Problem to solve:
Below is a listing; print exactly its lines from the one containing "total: 14186.83 -> 14202.64" down to the one containing "discount: none -> 438.83", both inclusive, with every picture left out.
[Extracted material — start]
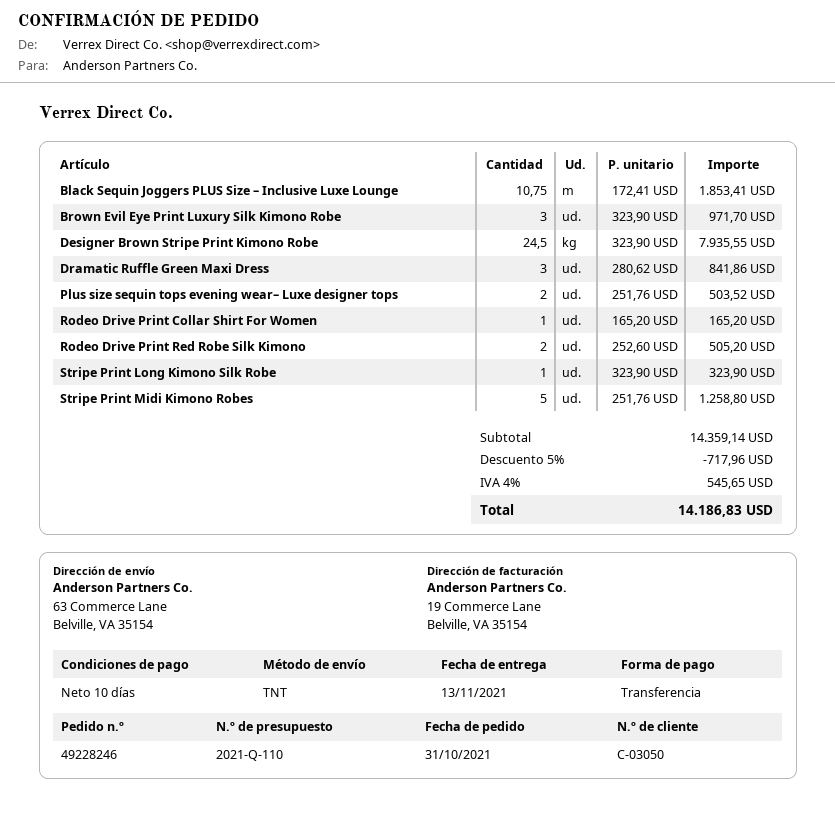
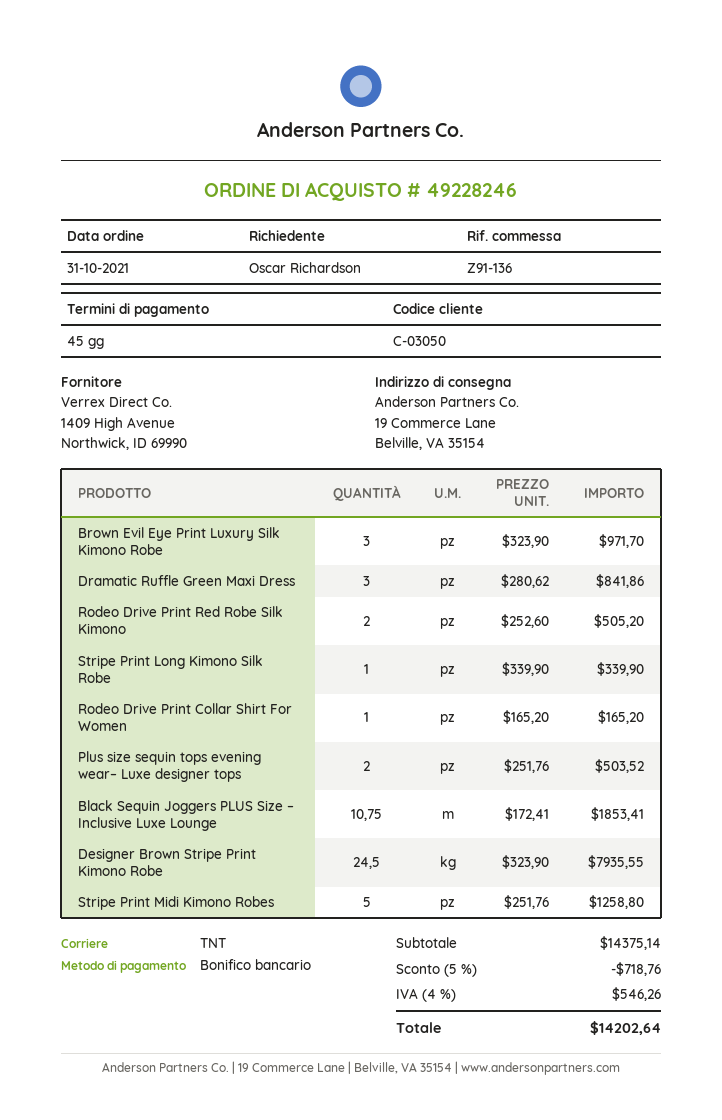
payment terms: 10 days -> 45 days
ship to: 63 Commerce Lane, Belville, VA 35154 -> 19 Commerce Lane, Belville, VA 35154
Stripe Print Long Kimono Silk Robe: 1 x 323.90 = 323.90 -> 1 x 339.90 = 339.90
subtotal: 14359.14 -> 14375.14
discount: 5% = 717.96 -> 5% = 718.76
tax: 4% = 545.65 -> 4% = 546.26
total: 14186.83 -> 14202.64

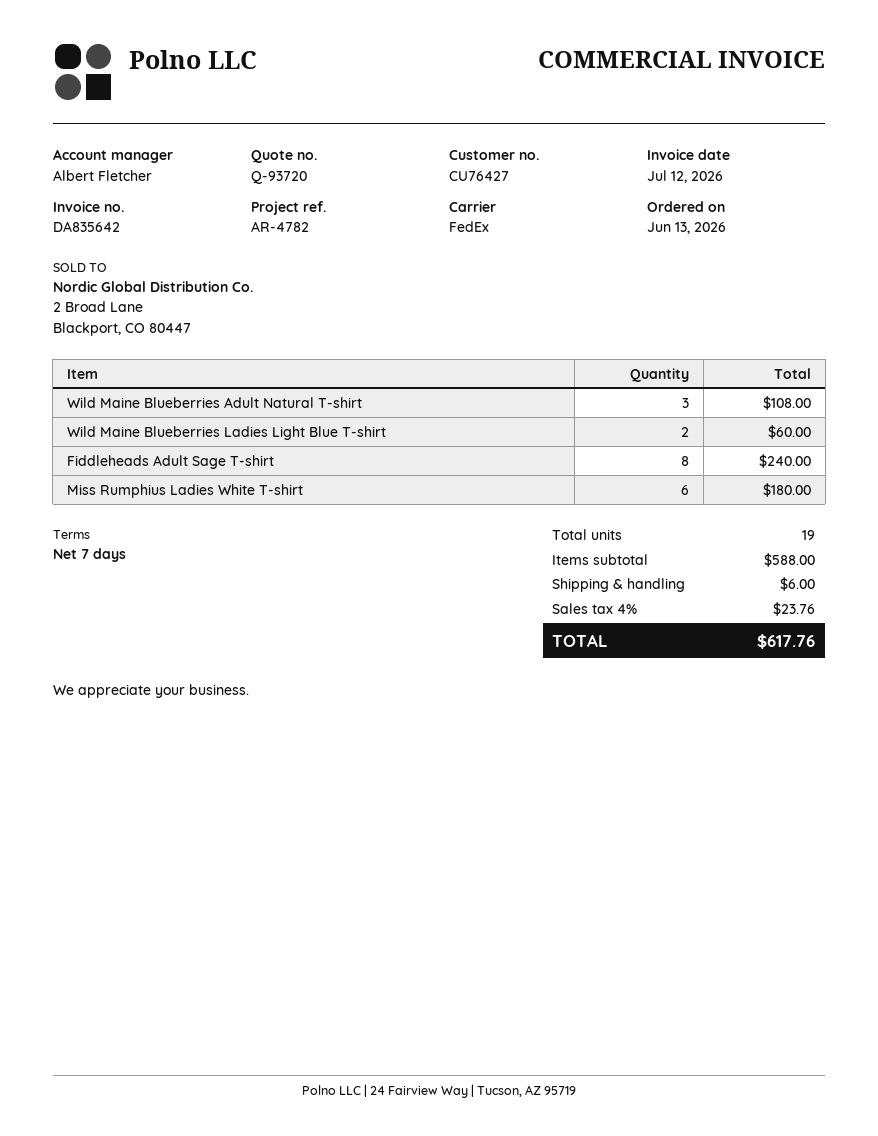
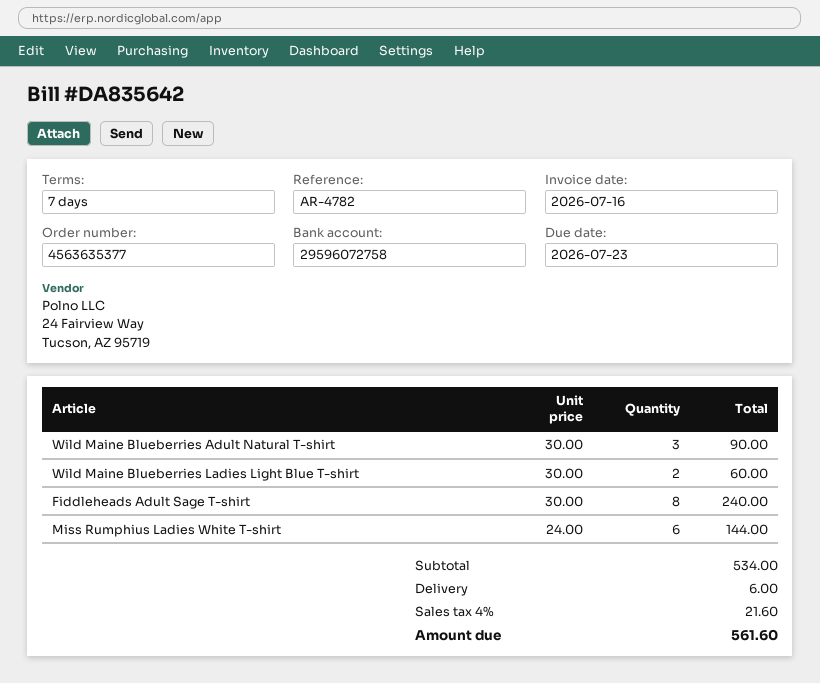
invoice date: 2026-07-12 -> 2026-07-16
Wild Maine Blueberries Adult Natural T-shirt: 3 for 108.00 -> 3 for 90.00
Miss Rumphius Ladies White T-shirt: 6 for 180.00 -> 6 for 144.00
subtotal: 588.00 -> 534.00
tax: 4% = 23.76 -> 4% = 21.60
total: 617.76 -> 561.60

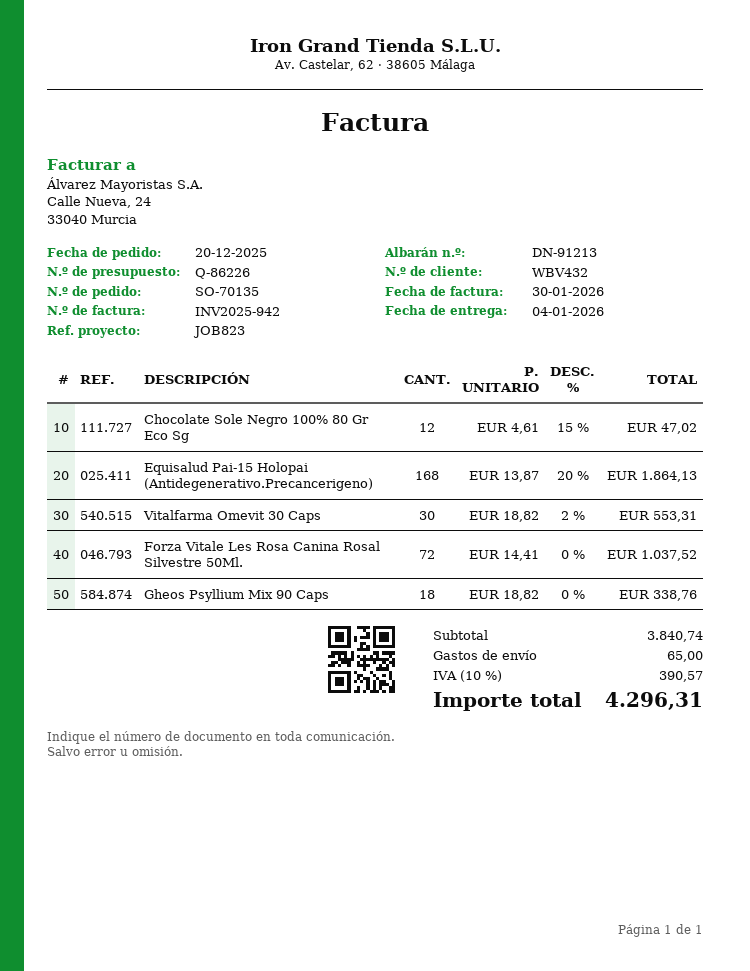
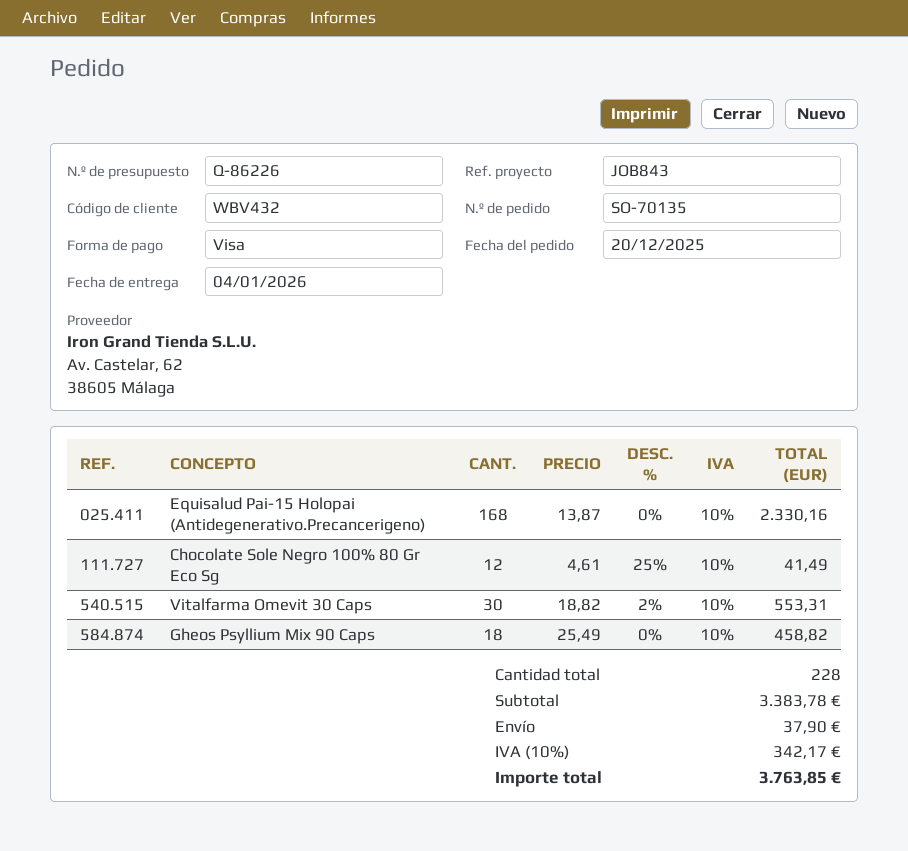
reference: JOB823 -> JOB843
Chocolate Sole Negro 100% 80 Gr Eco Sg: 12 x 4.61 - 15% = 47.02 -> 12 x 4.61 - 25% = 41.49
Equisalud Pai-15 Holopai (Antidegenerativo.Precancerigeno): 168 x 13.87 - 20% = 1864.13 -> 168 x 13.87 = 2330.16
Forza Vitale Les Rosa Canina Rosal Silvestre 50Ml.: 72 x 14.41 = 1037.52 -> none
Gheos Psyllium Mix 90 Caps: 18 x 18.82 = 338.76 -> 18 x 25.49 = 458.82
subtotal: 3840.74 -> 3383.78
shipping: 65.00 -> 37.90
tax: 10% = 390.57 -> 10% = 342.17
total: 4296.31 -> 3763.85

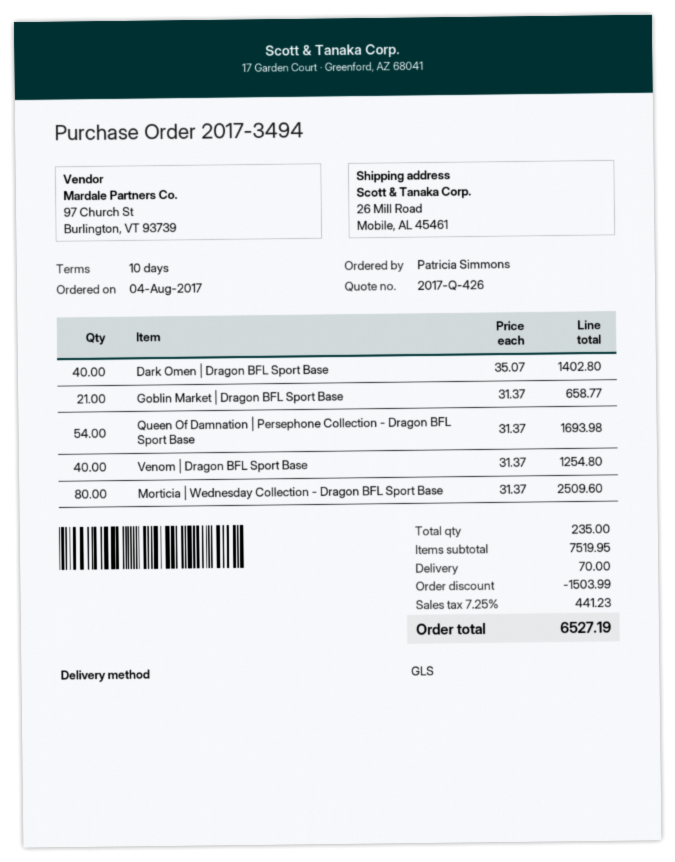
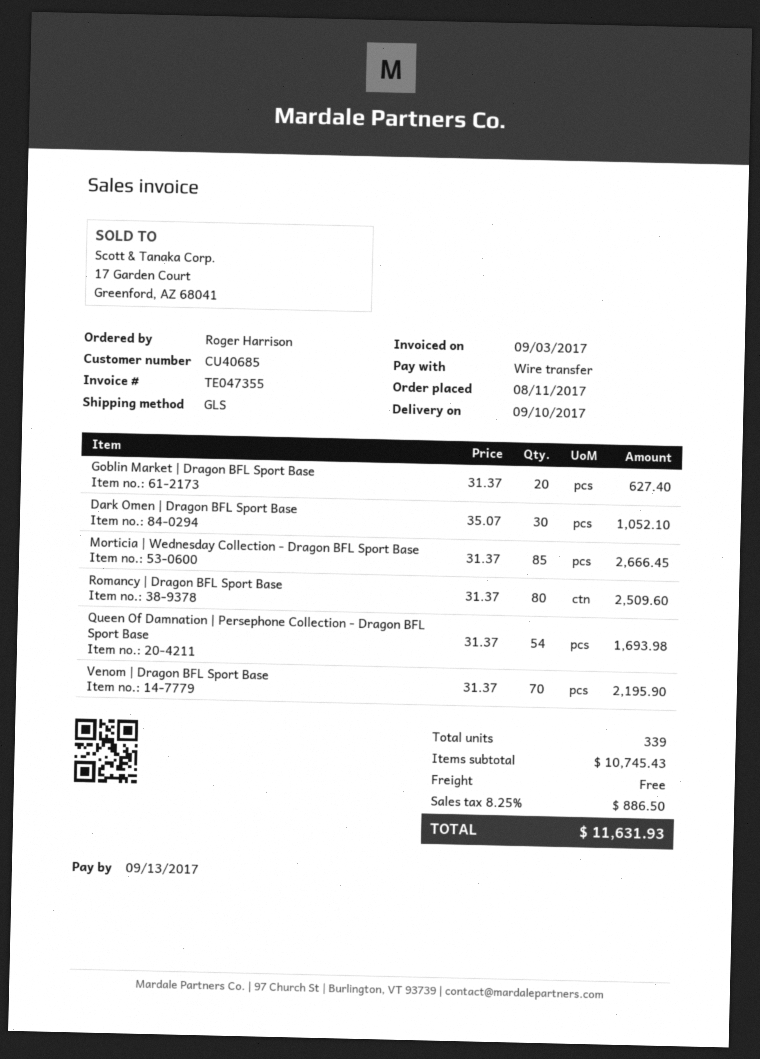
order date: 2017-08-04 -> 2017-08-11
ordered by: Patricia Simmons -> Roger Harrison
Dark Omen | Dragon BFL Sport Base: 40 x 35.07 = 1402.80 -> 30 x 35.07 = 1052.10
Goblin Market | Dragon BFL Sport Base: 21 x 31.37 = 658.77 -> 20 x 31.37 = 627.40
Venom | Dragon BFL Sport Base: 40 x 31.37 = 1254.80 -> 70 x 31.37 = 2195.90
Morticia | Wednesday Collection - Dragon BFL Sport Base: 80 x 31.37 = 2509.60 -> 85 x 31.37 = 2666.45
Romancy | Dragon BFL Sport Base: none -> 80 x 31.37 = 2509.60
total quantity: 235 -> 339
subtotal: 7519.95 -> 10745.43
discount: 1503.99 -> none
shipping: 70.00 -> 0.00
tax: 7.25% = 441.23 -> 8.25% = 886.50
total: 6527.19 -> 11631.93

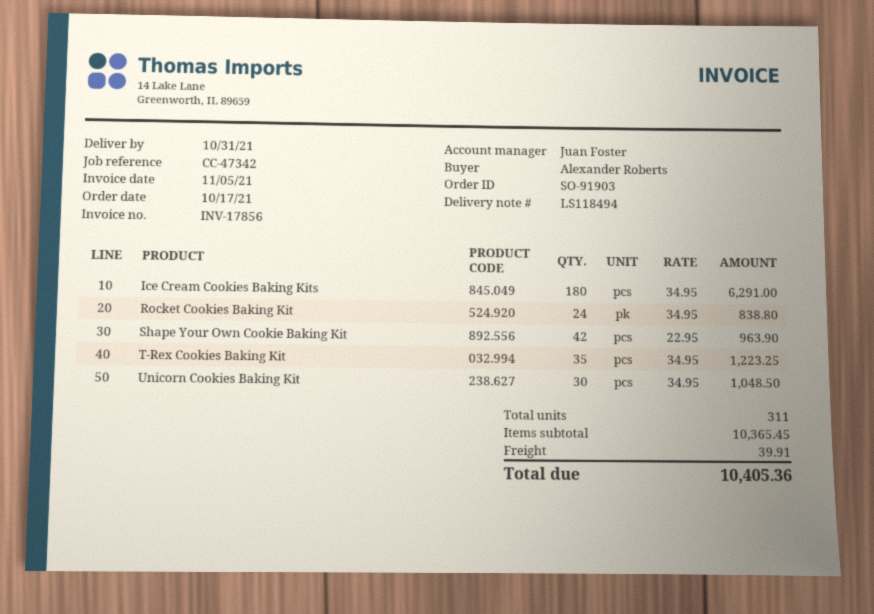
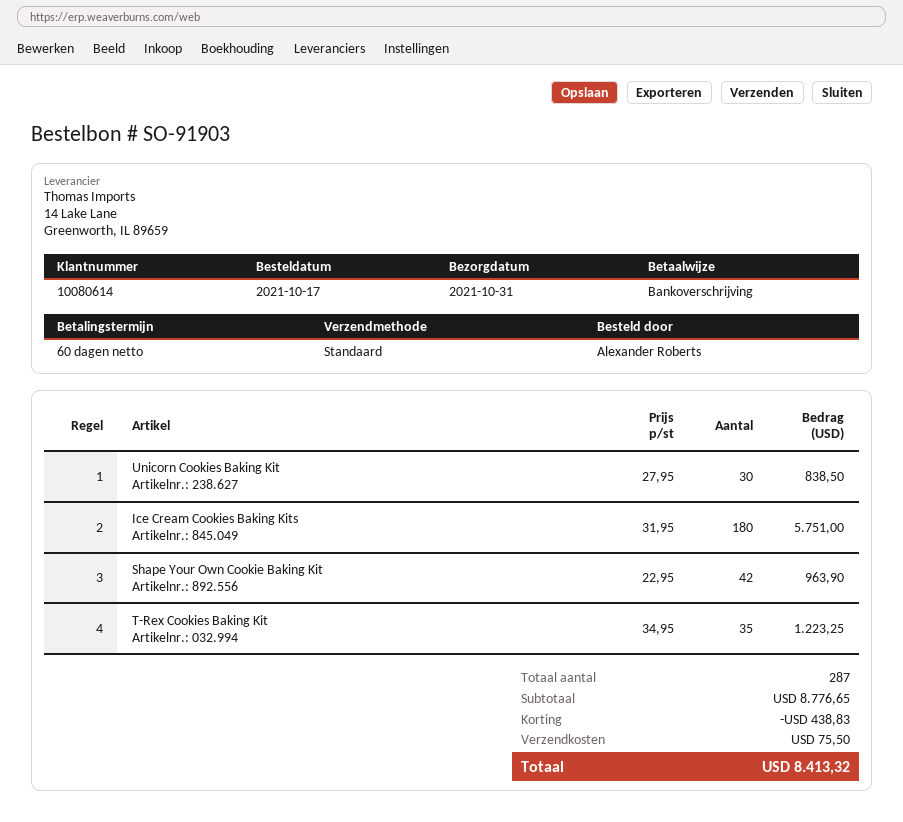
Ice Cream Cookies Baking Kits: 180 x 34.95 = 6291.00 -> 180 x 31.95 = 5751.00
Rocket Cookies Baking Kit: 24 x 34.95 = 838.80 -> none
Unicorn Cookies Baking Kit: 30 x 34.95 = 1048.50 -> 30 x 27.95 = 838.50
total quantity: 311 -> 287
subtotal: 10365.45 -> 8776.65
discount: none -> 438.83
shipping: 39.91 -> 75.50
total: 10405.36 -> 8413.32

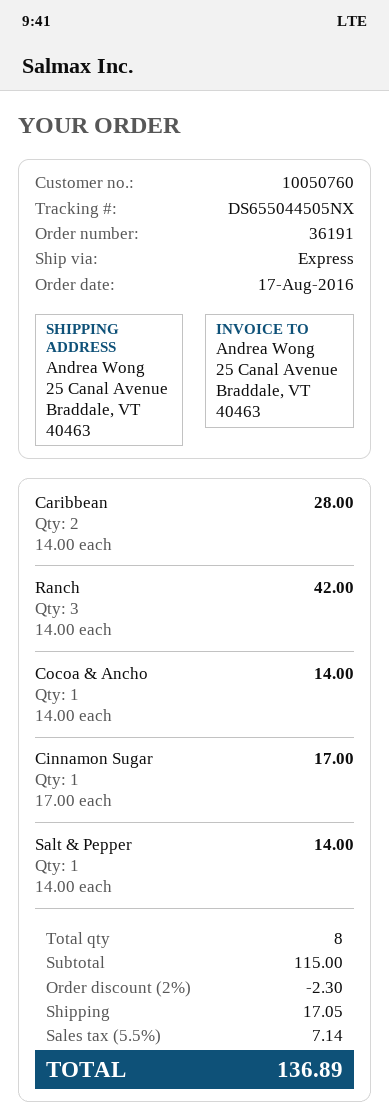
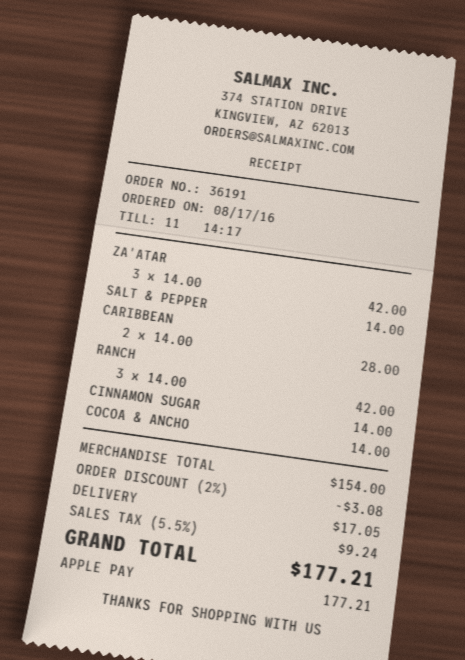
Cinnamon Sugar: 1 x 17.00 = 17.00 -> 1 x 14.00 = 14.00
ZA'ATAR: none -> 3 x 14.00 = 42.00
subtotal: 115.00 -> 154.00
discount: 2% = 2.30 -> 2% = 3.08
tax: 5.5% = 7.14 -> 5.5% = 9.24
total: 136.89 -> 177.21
[Extracted material — finish]
Answer to this exercise:
total: 14186.83 -> 14202.64

invoice date: 2026-07-12 -> 2026-07-16
Wild Maine Blueberries Adult Natural T-shirt: 3 for 108.00 -> 3 for 90.00
Miss Rumphius Ladies White T-shirt: 6 for 180.00 -> 6 for 144.00
subtotal: 588.00 -> 534.00
tax: 4% = 23.76 -> 4% = 21.60
total: 617.76 -> 561.60

reference: JOB823 -> JOB843
Chocolate Sole Negro 100% 80 Gr Eco Sg: 12 x 4.61 - 15% = 47.02 -> 12 x 4.61 - 25% = 41.49
Equisalud Pai-15 Holopai (Antidegenerativo.Precancerigeno): 168 x 13.87 - 20% = 1864.13 -> 168 x 13.87 = 2330.16
Forza Vitale Les Rosa Canina Rosal Silvestre 50Ml.: 72 x 14.41 = 1037.52 -> none
Gheos Psyllium Mix 90 Caps: 18 x 18.82 = 338.76 -> 18 x 25.49 = 458.82
subtotal: 3840.74 -> 3383.78
shipping: 65.00 -> 37.90
tax: 10% = 390.57 -> 10% = 342.17
total: 4296.31 -> 3763.85

order date: 2017-08-04 -> 2017-08-11
ordered by: Patricia Simmons -> Roger Harrison
Dark Omen | Dragon BFL Sport Base: 40 x 35.07 = 1402.80 -> 30 x 35.07 = 1052.10
Goblin Market | Dragon BFL Sport Base: 21 x 31.37 = 658.77 -> 20 x 31.37 = 627.40
Venom | Dragon BFL Sport Base: 40 x 31.37 = 1254.80 -> 70 x 31.37 = 2195.90
Morticia | Wednesday Collection - Dragon BFL Sport Base: 80 x 31.37 = 2509.60 -> 85 x 31.37 = 2666.45
Romancy | Dragon BFL Sport Base: none -> 80 x 31.37 = 2509.60
total quantity: 235 -> 339
subtotal: 7519.95 -> 10745.43
discount: 1503.99 -> none
shipping: 70.00 -> 0.00
tax: 7.25% = 441.23 -> 8.25% = 886.50
total: 6527.19 -> 11631.93

Ice Cream Cookies Baking Kits: 180 x 34.95 = 6291.00 -> 180 x 31.95 = 5751.00
Rocket Cookies Baking Kit: 24 x 34.95 = 838.80 -> none
Unicorn Cookies Baking Kit: 30 x 34.95 = 1048.50 -> 30 x 27.95 = 838.50
total quantity: 311 -> 287
subtotal: 10365.45 -> 8776.65
discount: none -> 438.83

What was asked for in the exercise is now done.